To Cavell, it was top of mind to rework at least some of King’s characters and to bring greater, more thoughtful representation to the 40-year-old story.
“It was hugely important to us that if we were updating this book for 2020, then the characters had to look like the America of 2020,” Cavell said. “We did that in part by being open in terms of casting a bunch of characters who in the book are all white and male. And certainly a character like Mother Abigail, you get an enormous amount of mileage out of casting Whoopi Goldberg because she has so much heft and gravitas and humor and self-effacement and intelligence and all those things that she just brings with her.”
He credits Goldberg for keeping her character away from an unbelievable, regressive stereotype.
“She was adamant about avoiding what she calls the ‘magical negro’ trope that I think we’re all aware of,” Cavell said. “As Whoopi would say to me, ‘[Mother Abigail has] buried husbands, she’s cheated on people, she’s run around, she’s sowed her oats, she’s gambled, she’s been drunk, she’s lived.’ You feel that from Whoopi, but I do think it contributes to her not being this messenger, messianic figure, but a real person.”

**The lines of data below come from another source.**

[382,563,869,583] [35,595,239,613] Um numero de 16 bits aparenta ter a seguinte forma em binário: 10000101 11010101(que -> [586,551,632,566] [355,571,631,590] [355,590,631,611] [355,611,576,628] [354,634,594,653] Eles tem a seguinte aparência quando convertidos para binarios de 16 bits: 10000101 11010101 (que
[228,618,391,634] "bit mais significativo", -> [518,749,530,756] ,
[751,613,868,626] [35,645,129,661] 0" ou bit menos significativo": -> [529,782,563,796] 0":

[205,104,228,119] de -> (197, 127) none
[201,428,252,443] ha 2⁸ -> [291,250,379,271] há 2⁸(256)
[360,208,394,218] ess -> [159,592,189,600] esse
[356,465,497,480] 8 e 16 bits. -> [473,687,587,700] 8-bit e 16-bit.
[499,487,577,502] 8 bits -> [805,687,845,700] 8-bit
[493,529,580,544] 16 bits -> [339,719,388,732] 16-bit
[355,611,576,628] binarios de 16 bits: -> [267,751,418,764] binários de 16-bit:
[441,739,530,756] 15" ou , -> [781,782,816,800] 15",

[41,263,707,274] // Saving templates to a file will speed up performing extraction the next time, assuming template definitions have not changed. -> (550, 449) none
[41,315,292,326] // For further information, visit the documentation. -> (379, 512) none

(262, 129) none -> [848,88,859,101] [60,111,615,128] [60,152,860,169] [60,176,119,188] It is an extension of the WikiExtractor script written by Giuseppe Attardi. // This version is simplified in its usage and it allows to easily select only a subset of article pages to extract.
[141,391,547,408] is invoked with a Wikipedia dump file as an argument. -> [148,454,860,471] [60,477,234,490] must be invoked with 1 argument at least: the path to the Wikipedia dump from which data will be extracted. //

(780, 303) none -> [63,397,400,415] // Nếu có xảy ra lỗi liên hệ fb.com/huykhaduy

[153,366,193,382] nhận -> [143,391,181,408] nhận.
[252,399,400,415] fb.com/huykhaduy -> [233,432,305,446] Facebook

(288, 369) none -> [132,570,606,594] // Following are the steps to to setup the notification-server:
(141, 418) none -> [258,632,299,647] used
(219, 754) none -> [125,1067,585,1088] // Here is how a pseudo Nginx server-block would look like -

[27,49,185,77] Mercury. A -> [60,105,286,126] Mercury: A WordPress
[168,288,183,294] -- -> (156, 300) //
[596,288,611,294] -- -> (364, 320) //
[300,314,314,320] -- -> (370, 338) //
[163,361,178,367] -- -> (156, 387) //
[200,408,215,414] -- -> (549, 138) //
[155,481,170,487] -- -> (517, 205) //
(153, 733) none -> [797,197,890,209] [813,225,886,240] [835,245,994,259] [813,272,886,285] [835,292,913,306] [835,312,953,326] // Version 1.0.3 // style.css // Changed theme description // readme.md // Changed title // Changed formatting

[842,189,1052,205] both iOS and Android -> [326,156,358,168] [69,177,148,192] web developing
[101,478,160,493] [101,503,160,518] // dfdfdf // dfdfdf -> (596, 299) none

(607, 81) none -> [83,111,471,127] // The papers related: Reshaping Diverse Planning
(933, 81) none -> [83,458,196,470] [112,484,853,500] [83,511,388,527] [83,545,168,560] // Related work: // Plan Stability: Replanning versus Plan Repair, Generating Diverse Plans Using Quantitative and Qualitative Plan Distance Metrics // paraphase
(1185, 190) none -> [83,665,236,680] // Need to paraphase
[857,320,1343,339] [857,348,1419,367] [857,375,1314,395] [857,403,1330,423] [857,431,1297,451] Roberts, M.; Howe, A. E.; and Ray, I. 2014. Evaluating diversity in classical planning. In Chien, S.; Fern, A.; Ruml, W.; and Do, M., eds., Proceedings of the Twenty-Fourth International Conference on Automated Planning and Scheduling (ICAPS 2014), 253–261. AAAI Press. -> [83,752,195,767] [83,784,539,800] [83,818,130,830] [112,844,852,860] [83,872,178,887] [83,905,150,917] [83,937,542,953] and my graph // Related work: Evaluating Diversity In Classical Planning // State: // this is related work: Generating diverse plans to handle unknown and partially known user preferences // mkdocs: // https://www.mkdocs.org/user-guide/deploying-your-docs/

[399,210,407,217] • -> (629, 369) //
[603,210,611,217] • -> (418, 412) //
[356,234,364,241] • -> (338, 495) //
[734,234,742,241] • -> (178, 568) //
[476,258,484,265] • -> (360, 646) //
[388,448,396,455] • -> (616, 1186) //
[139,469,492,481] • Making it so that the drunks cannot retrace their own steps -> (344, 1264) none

Withstanding the test of time
Cavell also revisited the novel’s Christian themes. In the book, Mother Abigail claims to be a messenger of God and often quotes from the Bible, but that might not be the whole story, according to this adaptation’s co-creator.
“Just because Mother Abigail says that God is talking to her doesn’t mean that God is talking to her,” he says. “I think there’s a valid point of view, and I may or may not subscribe to it myself, that both Mother Abigail and Flagg are talking to the same person.”
The book’s many fans should take heart in both Cavell’s effusive fandom of King’s work and the fact that the author himself wrote a new ending specifically for this adaptation—which is welcome news given that many find the novel’s original ending to be lackluster.
Perhaps most importantly, Cavell says he understands the lofty place The Stand holds in contemporary genre fiction. It’s certainly one of King’s most popular works. But more than that, it has singularly inspired many great stories told in the 40 years since its publication, which have gone on to influence their own successors.
“Without The Stand, and [Damon] Lindelof has said this a million times, there is no Lost,” Cavell says of the acclaimed creator of Lost, The Leftovers and Watchmen.
It’s this respect for the legacy of The Stand, in all its imperfection, that makes this adaptation an interesting coda to 2020. Whether the later episodes move past the challenge of immersing viewers in a reality that may hit too close to home might just determine its place in the vast universe of interpretations of King’s stories.